Bibliothèque de peptides dynamiques fondés sur la ligation chimique native réversible
Auteur / Autrice : | Cristian-Victor Rete |
Direction : | Nicolas Giuseppone |
Type : | Thèse de doctorat |
Discipline(s) : | Chimie |
Date : | Soutenance le 28/09/2018 |
Etablissement(s) : | Strasbourg |
Ecole(s) doctorale(s) : | École doctorale des Sciences chimiques (Strasbourg ; 1995-....) |
Partenaire(s) de recherche : | Laboratoire : Institut Charles Sadron (Strasbourg ; 1985-....) |
Jury : | Président / Présidente : Ludovic Jullien |
Examinateurs / Examinatrices : Vladimir Torbeev | |
Rapporteurs / Rapporteuses : Ludovic Jullien, Sébastien Ulrich |
Mots clés
Résumé
La possibilité d'utiliser une nouvelle méthodologie pour l'échange de liaisons peptidiques dans des conditions aérobiques et biocompatibles a été étudiée.
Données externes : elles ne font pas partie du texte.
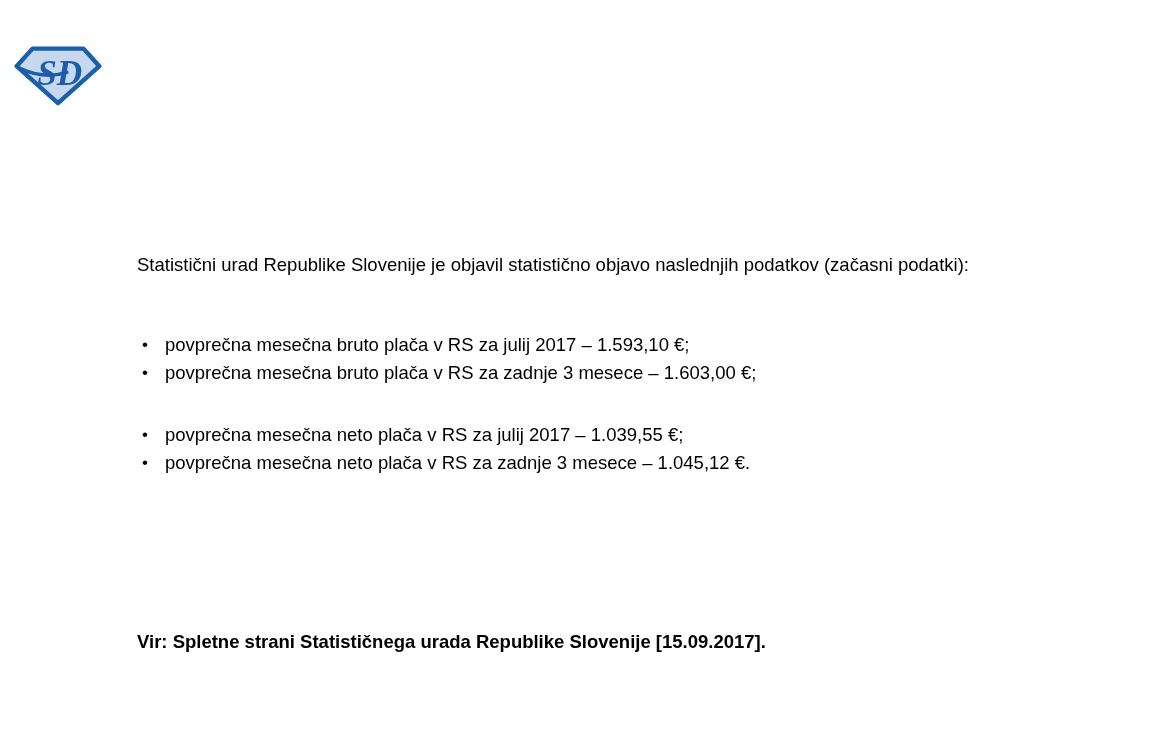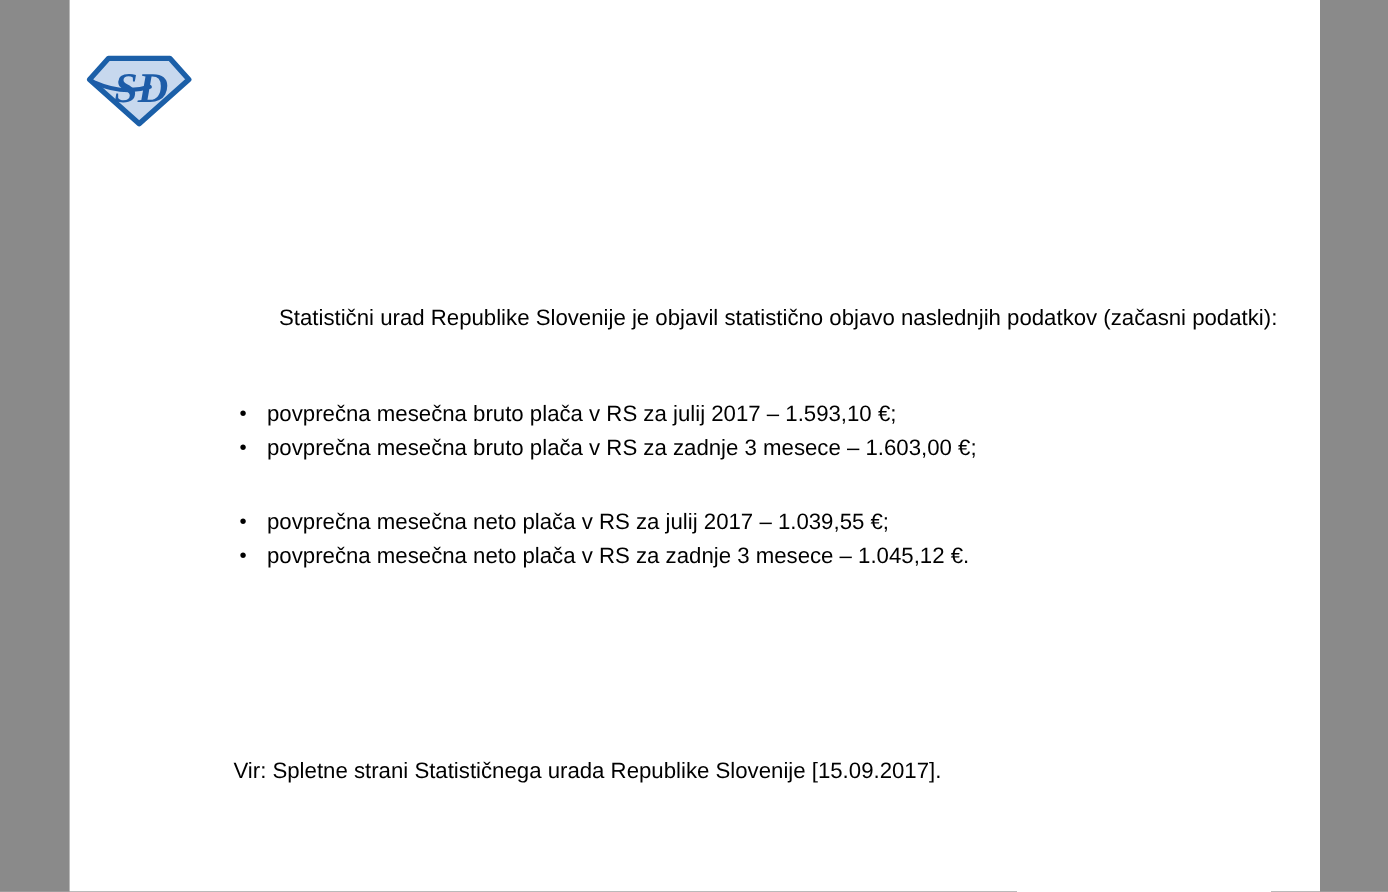"SD" .page { width: 1042px -> 1157px }
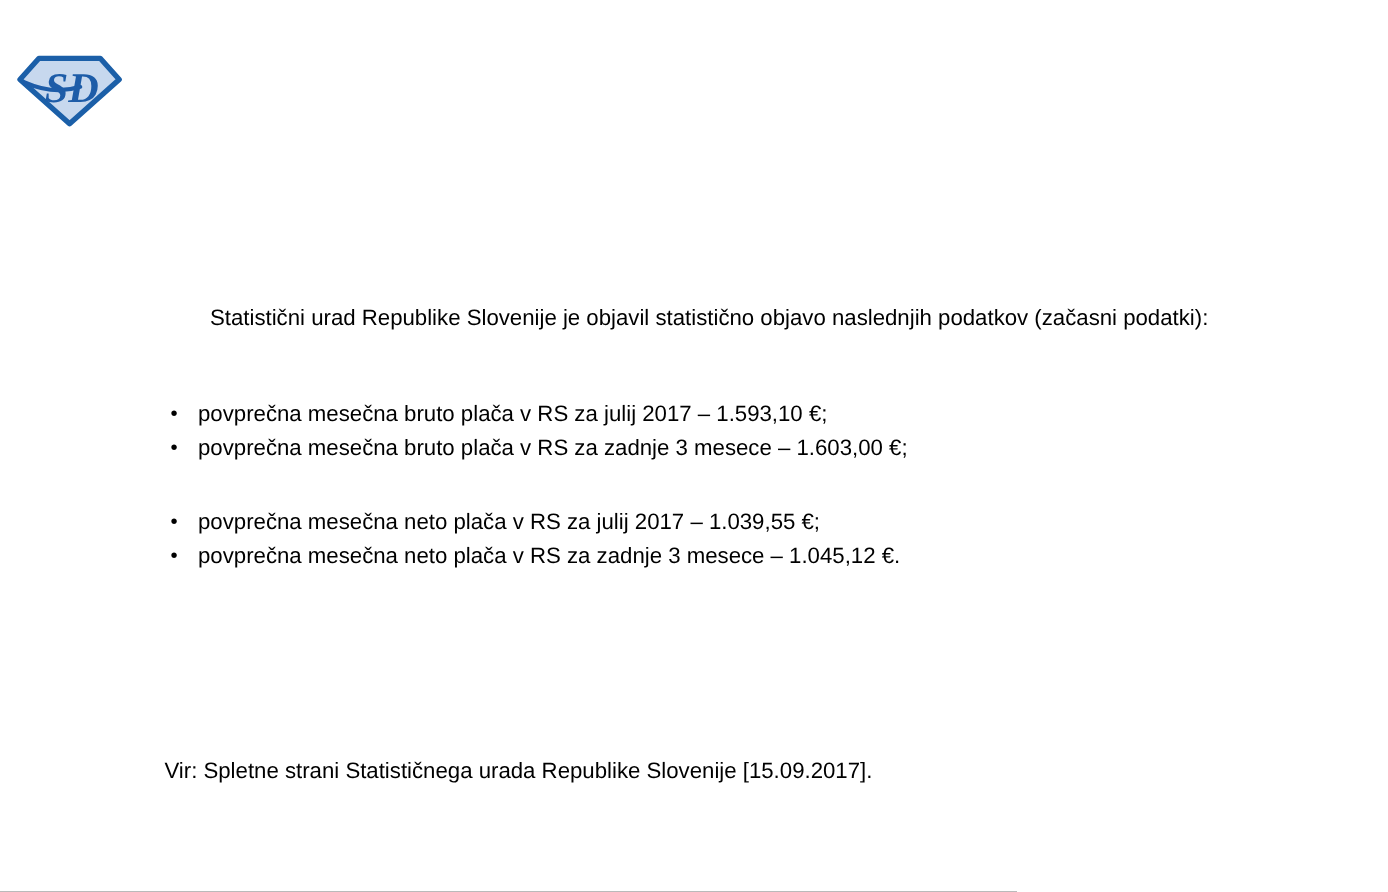"Statistični urad Republike Slovenije je" .intro { margin-left: 38px -> none }
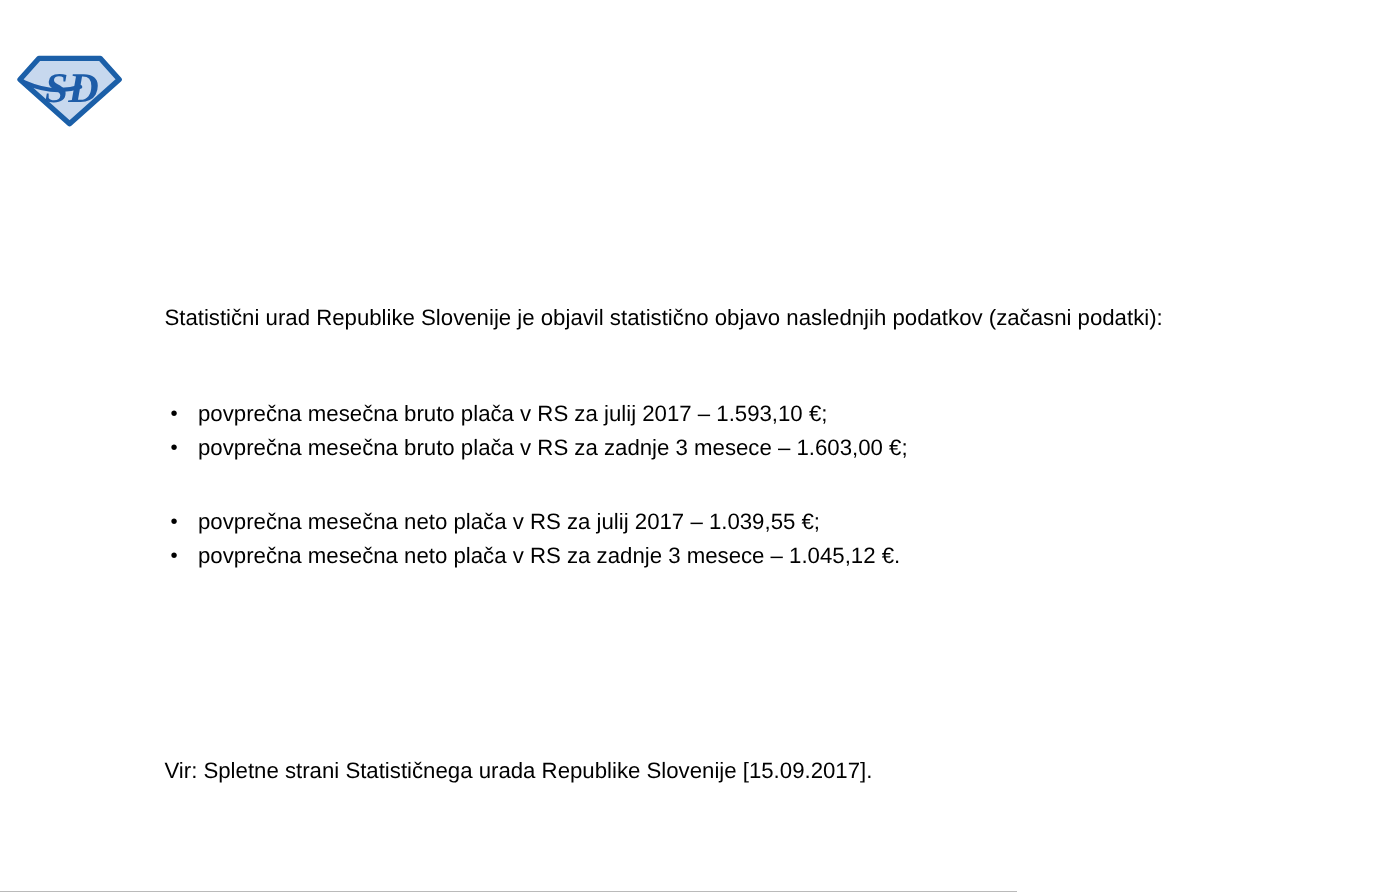"Vir: Spletne strani Statističnega urada" .source { font-weight: normal -> bold }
Nous décrivons l'optimisation de la ligation chimique native combinatoire dynamique (dynNCL) au niveau d'un résidu N-méthylcystéine en utilisant des peptides modèles. Nous employons en outre cette méthode optimisée pour le criblage de bibliothèques de peptides combinatoires dynamiques en présence et en l'absence d'un gabarit de type anticorps. L'effet que l'incorporation d'une jonction dynamique au sein de ligands non-anticorps a sur l'affinité a également été étudié. Nous proposons que dynNCL peut être utilisé pour la conception d'une nouvelle classe de séquences pouvant potentiellement conduire au premier exemple d'épissage de protéines artificielles.